En France, les discussions autour des retraites mettent rarement en lumière certaines professions pourtant indispensables au bon fonctionnement de notre société. Les préparateurs en pharmacie en sont un parfait exemple : des acteurs clés de la santé publique, mais dont les conditions de retraite restent alarmantes. À travers des témoignages et des analyses, cet article explore les défis auxquels ils font face et esquisse des pistes pour un avenir plus juste.
Pourquoi la retraite des préparateurs en pharmacie est-elle si précaire ?
Rencontre avec Aurélien Vasseur, préparateur en pharmacie depuis 1985 dans le Nord-Pas-de-Calais. À 61 ans, il pensait pouvoir prendre sa retraite sereinement, mais les chiffres ont été un choc : « Avec 820 euros mensuels après 38 ans de labeur, je dois prolonger mon activité. Comment expliquer ça à mes petits-enfants ? »
Un métier intense, une reconnaissance limitée
Entre la gestion des ordonnances, le conseil personnalisé aux patients et la rigueur des préparations, leur rôle va bien au-delà de ce que suggèrent les grilles salariales. Pourtant, cette polyvalence ne se traduit ni par des salaires élevés ni par des pensions conséquentes.
Quels sont les facteurs qui pénalisent leurs pensions ?
Trois éléments clés creusent l’écart :
- Des rémunérations souvent proches du SMIC
- Des carrières fractionnées (notamment pour 76% de femmes dans la profession)
- Un système de calcul désavantageux pour les métiers à progression salariale limitée
Sophie Lemaitre, 58 ans et mère de trois enfants, témoigne : « J’ai cumulé les temps partiels pour élever ma famille. Résultat ? Une retraite estimée à 650 euros. Personne ne nous avait prévenus. »
Comment transformer ce système inéquitable ?
Contrairement aux médecins ou aux infirmiers, les préparateurs restent invisibles dans les débats publics. Pourtant, comme le souligne le Dr Étienne Roux, pharmacien : « Sans eux, nos officines s’effondreraient en 48 heures. Leur expertise sur les interactions médicamenteuses sauve des vies quotidiennement. »
Propositions concrètes
- Instaurer des bonifications pour les métiers à forte utilité sociale
- Revaloriser les grilles salariales en pharmacie
- Créer un régime complémentaire obligatoire
À retenir
Les préparateurs ont-ils droit à une retraite anticipée ?
Non, contrairement à d’autres professions de santé, ils ne bénéficient d’aucun dispositif de départ anticipé malgré la pénibilité physique (station debout prolongée, gestes répétitifs).
Existe-t-il des disparités régionales ?
Oui. Les préparateurs ruraaux subissent une double peine : salaires plus bas que dans les grandes villes et moins d’opportunités d’évolution.

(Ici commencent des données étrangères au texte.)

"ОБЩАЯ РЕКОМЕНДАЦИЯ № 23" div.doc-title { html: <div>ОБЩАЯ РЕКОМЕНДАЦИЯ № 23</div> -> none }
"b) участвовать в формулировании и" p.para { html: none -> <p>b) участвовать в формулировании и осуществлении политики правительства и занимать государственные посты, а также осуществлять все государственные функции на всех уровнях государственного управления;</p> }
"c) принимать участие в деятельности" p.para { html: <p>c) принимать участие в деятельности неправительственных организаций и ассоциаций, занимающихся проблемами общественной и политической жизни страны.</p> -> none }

La réforme des retraites de 2023 change-t-elle la donne ?
Très marginalement. L’allongement de la durée de cotisation aggrave même la situation pour certains, comme l’explique Kevin Torrès, syndicaliste : « On nous demande de travailler plus longtemps pour… toucher moins. »

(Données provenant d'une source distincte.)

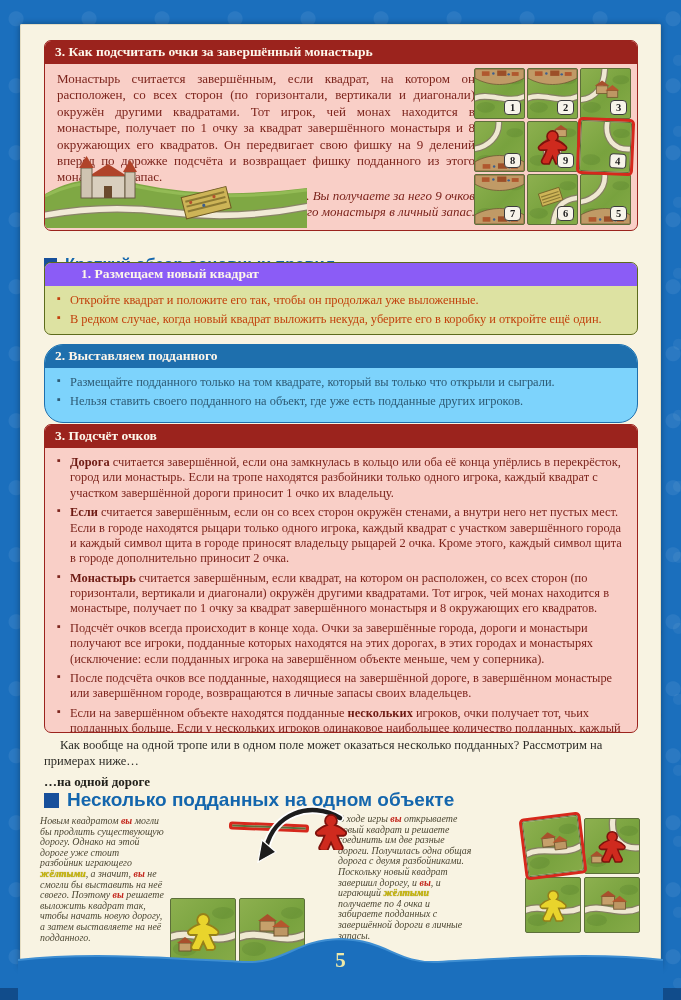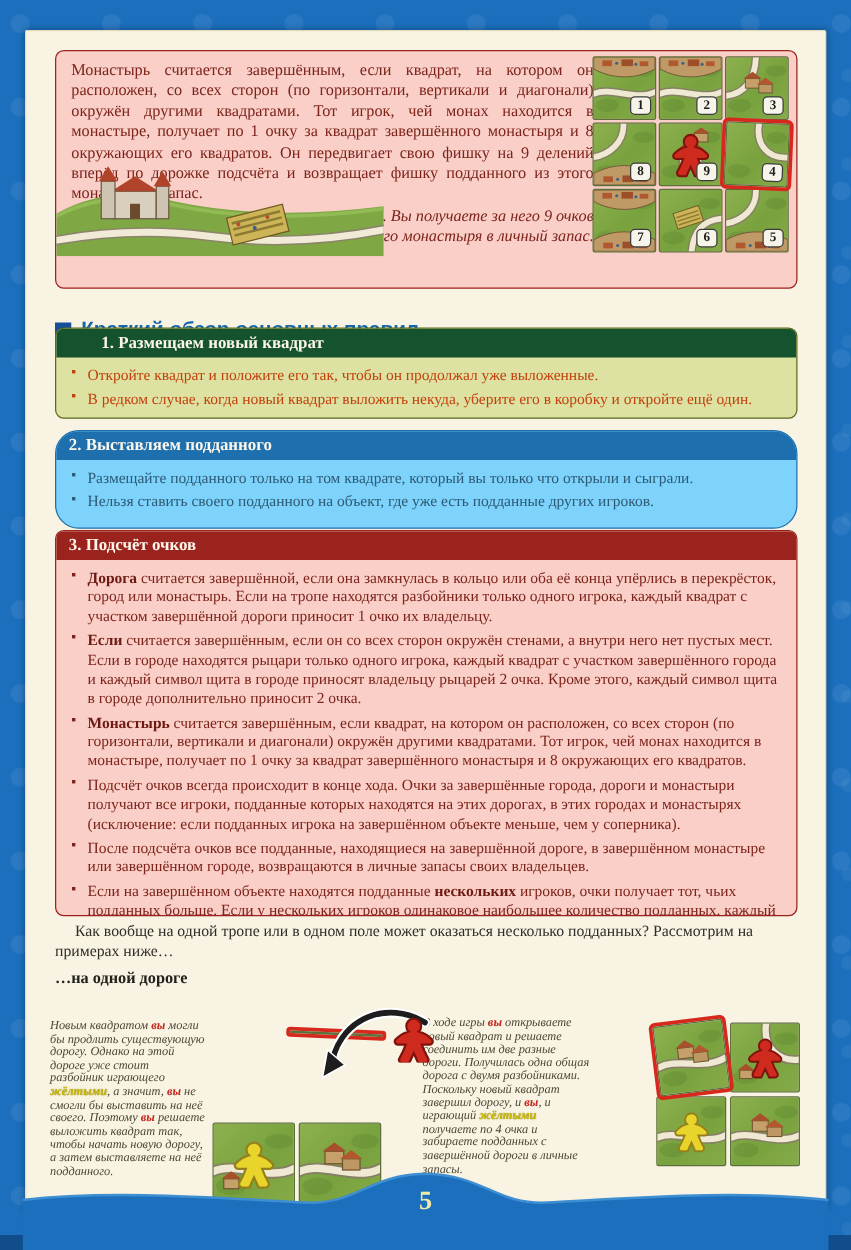"3. Как подсчитать очки за" div.hd { html: none -> <div>3. Как подсчитать очки за завершённый монастырь</div> }
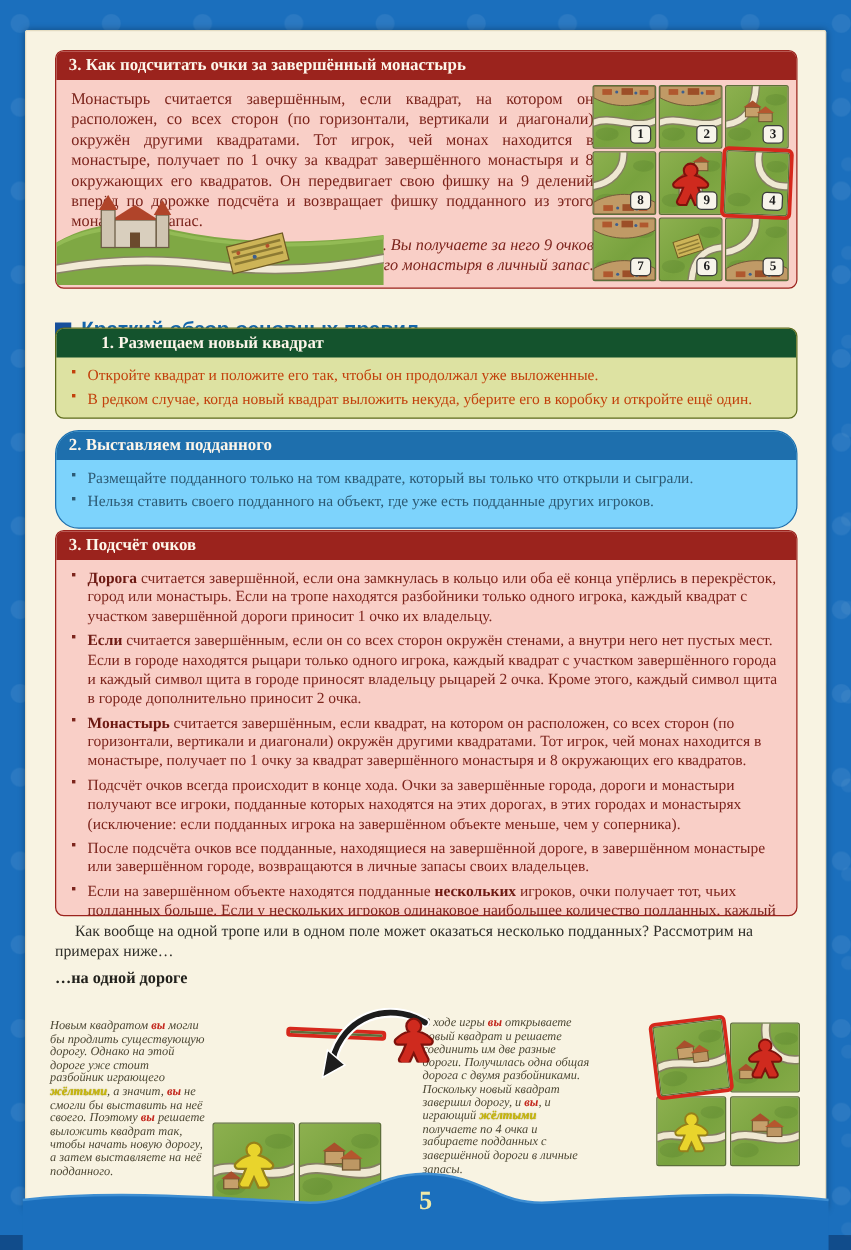"1. Размещаем новый квадрат" .box-green .hd { background: #14532d -> #8b5cf6 }
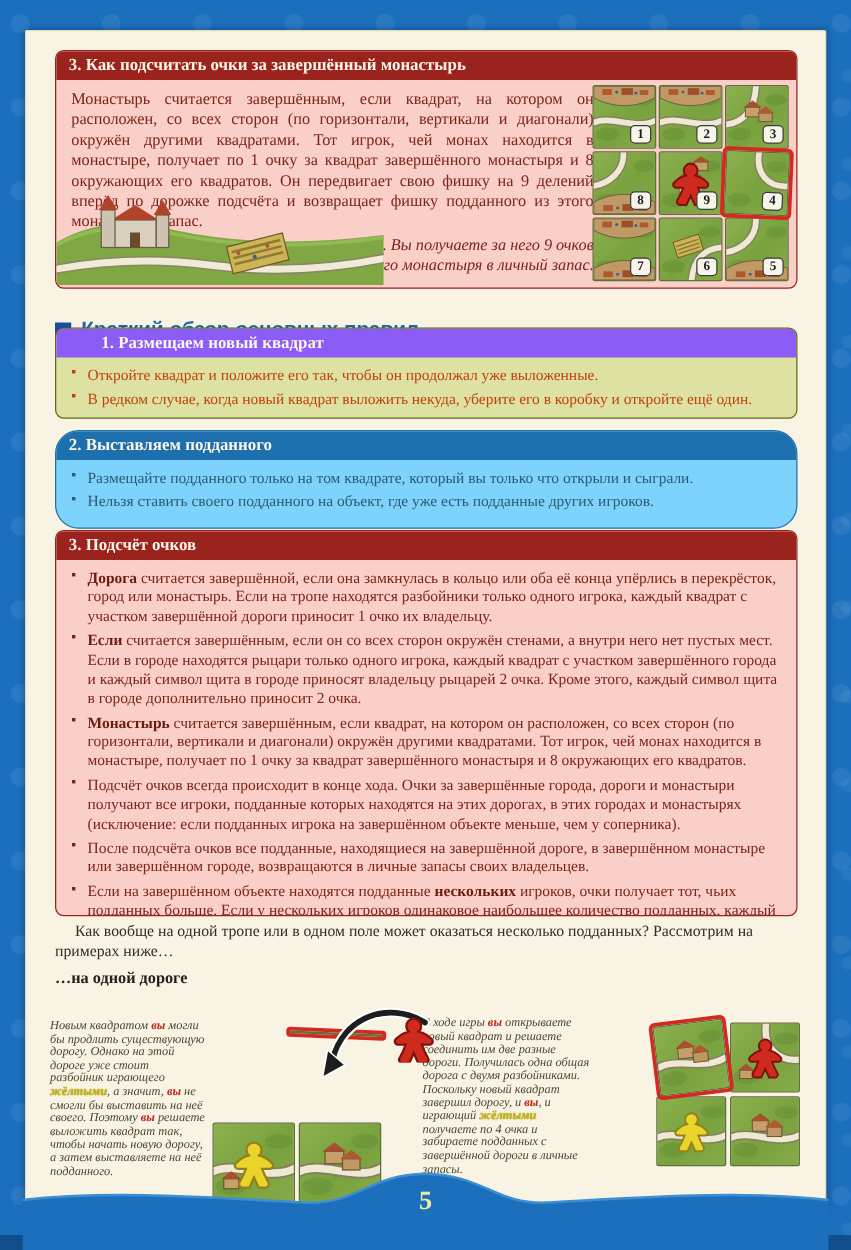"Несколько подданных на одном объекте" div.bighead { html: none -> <div> <span></span> <span>Несколько подданных на одном объекте</span> </div> }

Vers une prise de conscience collective
Le cas des préparateurs en pharmacie révèle une faille béante dans notre modèle social. Quand des professionnels dévoués se retrouvent à devoir choisir entre travailler jusqu’à 70 ans ou vivre dans la précarité, c’est tout notre contrat générationnel qui est en jeu. Des solutions existent – reste à trouver la volonté politique pour les mettre en œuvre.